= Maginardo =

Italian architect

Fresco from 1597, depicting the then recently demolished Tempio di San Donato by Maginardo

Maginardo (fl. 1006-1032), called Aretino, was an Italian architect active in the Diocese of Arezzo during the episcopates of Elempert (986-1010), William (1010-1013), Adalbert (1014-1023), and Tedald (1023-1036), who called him arte architectonica optime erudito (Latin for "the most erudite in the architectural art").

Maginardo's career began in 1006-09, when he participated in the reconstruction of the eighth-century cathedral at Arezzo dedicated to Stephen the Protomartyr and the Virgin Mary. Maginardo's second great project was the addition of a chapel dedicated to Saint Donatus to the side of the cathedral. This building was finished in 1032 and dedicated on 12 November.

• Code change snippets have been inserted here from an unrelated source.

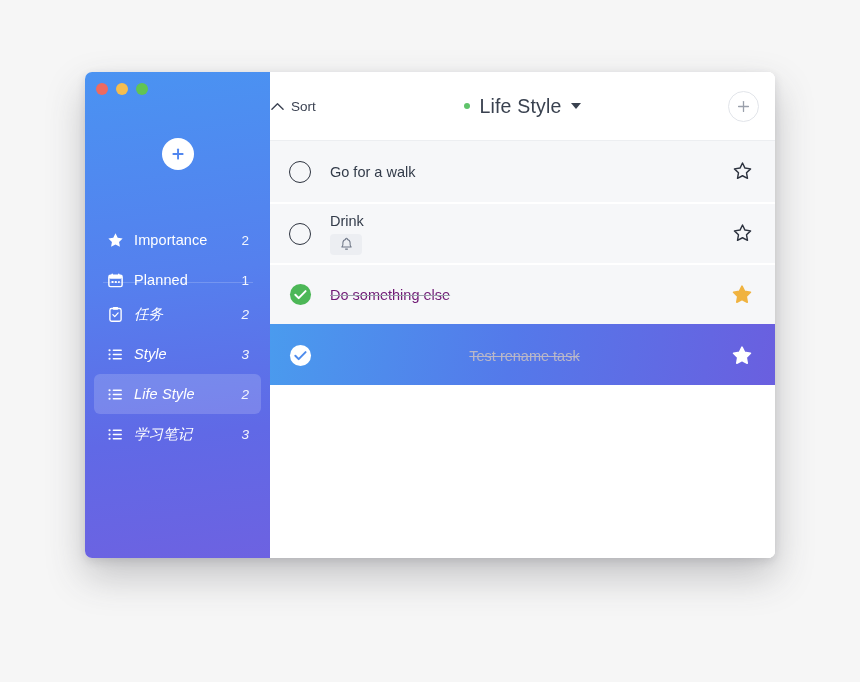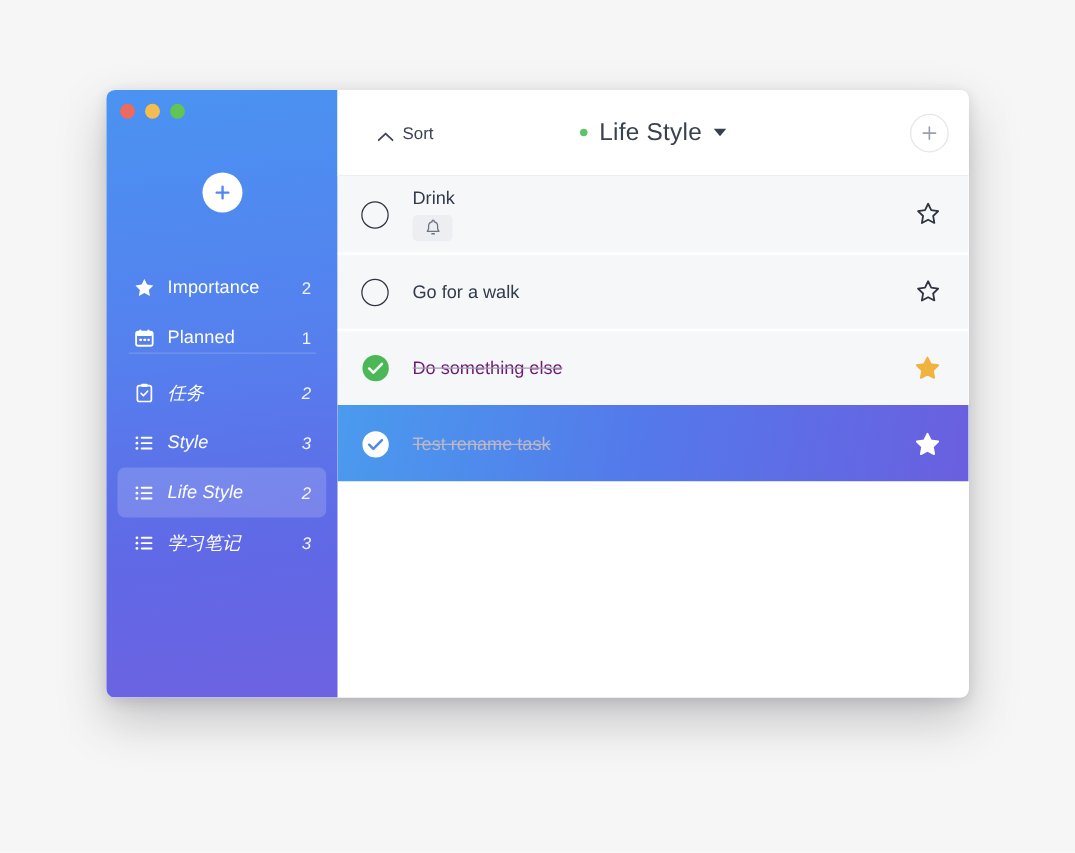--- a/index.html
+++ b/index.html
@@ -142,9 +142,9 @@
   }
   #sort-button {
     position: absolute;
-    left: 32px;
-    display: flex;
-    align-items: flex-end;
+    left: 1px;
+    display: flex;
+    align-items: center;
     gap: 7px;
   }
   #sort-label {

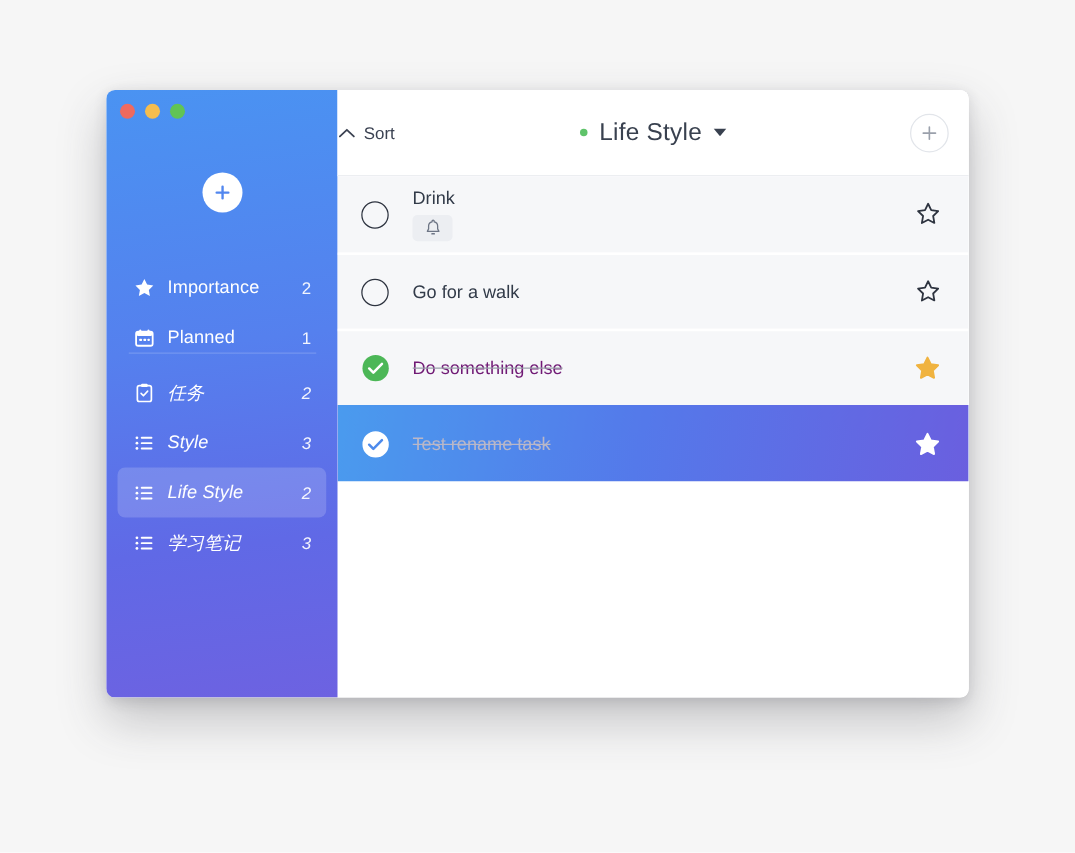--- a/index.html
+++ b/index.html
@@ -411,6 +411,20 @@
     </div>
 
     <div id="task-list">
+
+      <div class="task-row">
+        <div class="task-check">
+          <div class="check-empty"></div>
+        </div>
+        <div class="task-body">
+          <div class="task-title">Go for a walk</div>
+        </div>
+        <div class="task-star">
+          <svg width="21" height="21" viewBox="0 0 22 22">
+            <path d="M11 2.1l2.6 5.3 5.85.85-4.23 4.12 1 5.83L11 15.45l-5.22 2.75 1-5.83L2.55 8.25 8.4 7.4z" fill="none" stroke="#2e3440" stroke-width="1.5" stroke-linejoin="round"></path>
+          </svg>
+        </div>
+      </div>
 
       <div class="task-row">
         <div class="task-check">
@@ -432,20 +446,6 @@
         </div>
       </div>
 
-      <div class="task-row">
-        <div class="task-check">
-          <div class="check-empty"></div>
-        </div>
-        <div class="task-body">
-          <div class="task-title">Go for a walk</div>
-        </div>
-        <div class="task-star">
-          <svg width="21" height="21" viewBox="0 0 22 22">
-            <path d="M11 2.1l2.6 5.3 5.85.85-4.23 4.12 1 5.83L11 15.45l-5.22 2.75 1-5.83L2.55 8.25 8.4 7.4z" fill="none" stroke="#2e3440" stroke-width="1.5" stroke-linejoin="round"></path>
-          </svg>
-        </div>
-      </div>
-
       <div class="task-row done">
         <div class="task-check">
           <svg width="23" height="23" viewBox="0 0 24 24">

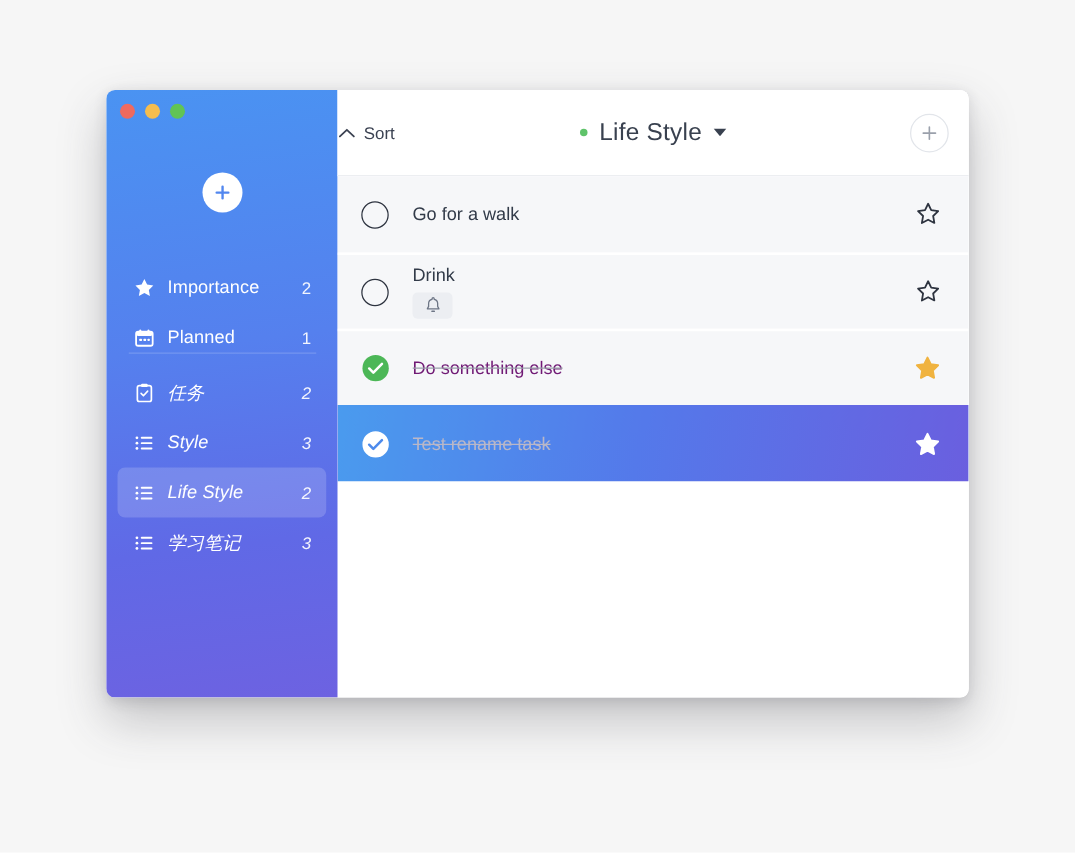--- a/index.html
+++ b/index.html
@@ -77,7 +77,7 @@
     left: 0;
     width: 185px;
   }
-  #nav-top    { top: 138px; }
+  #nav-top    { top: 148px; }
   #nav-lists  { top: 222px; font-style: italic; }
 
   .divider {

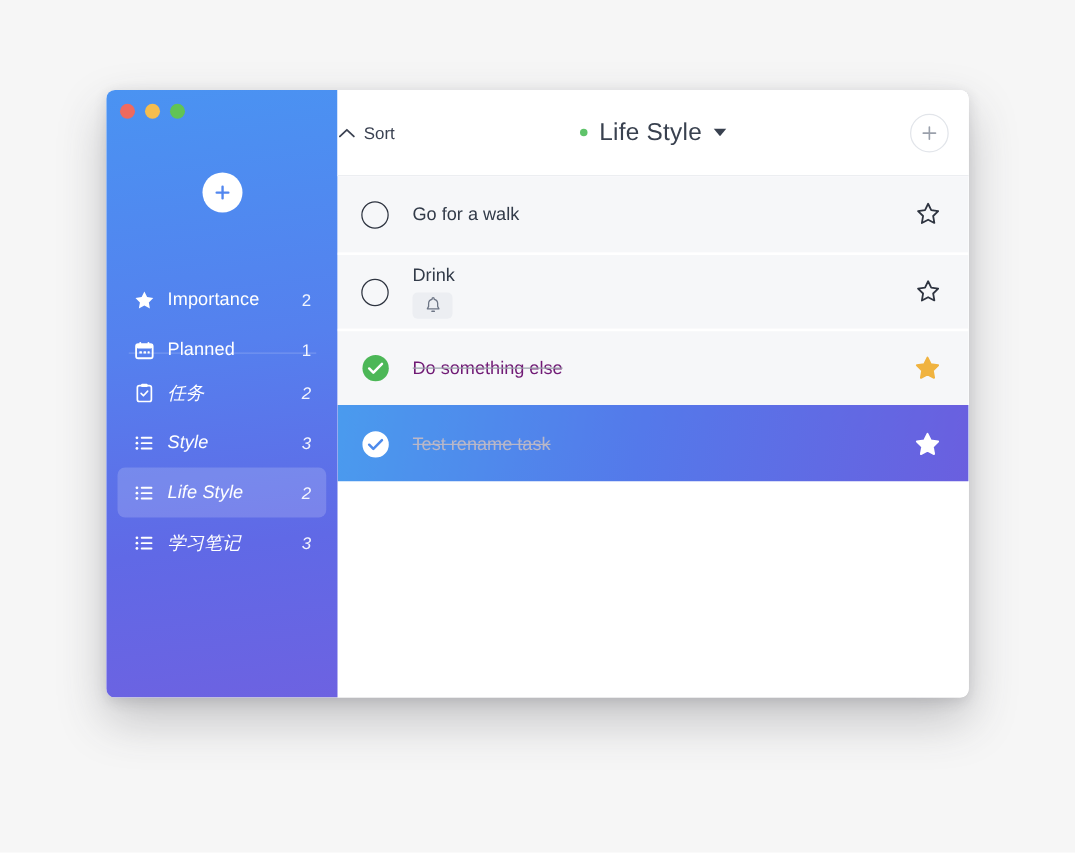--- a/index.html
+++ b/index.html
@@ -250,6 +250,7 @@
   .task-row.selected .task-title {
     color: #b9b7c8;
     text-decoration-color: #b9b7c8;
+    text-align: center;
   }
   .reminder-badge {
     width: 32px;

In 1019 or 1026 Maginardo was sent to Ravenna by his bishop (probably Tedald) to study the Byzantine architecture of its monuments. He probably produced sketches of these monuments, but if so they do not survive. The result of his studies was a confluence of pre-romanesque styles: Aretine, Byzantine, and Lombard. This resulted in Maginardo's greatest work: the renovation of the old cathedral on the Pionta, a hill at the centre of Arezzo. This work lies in ruins today, since Cosimo I de' Medici ordered its destruction during his sack of 1561.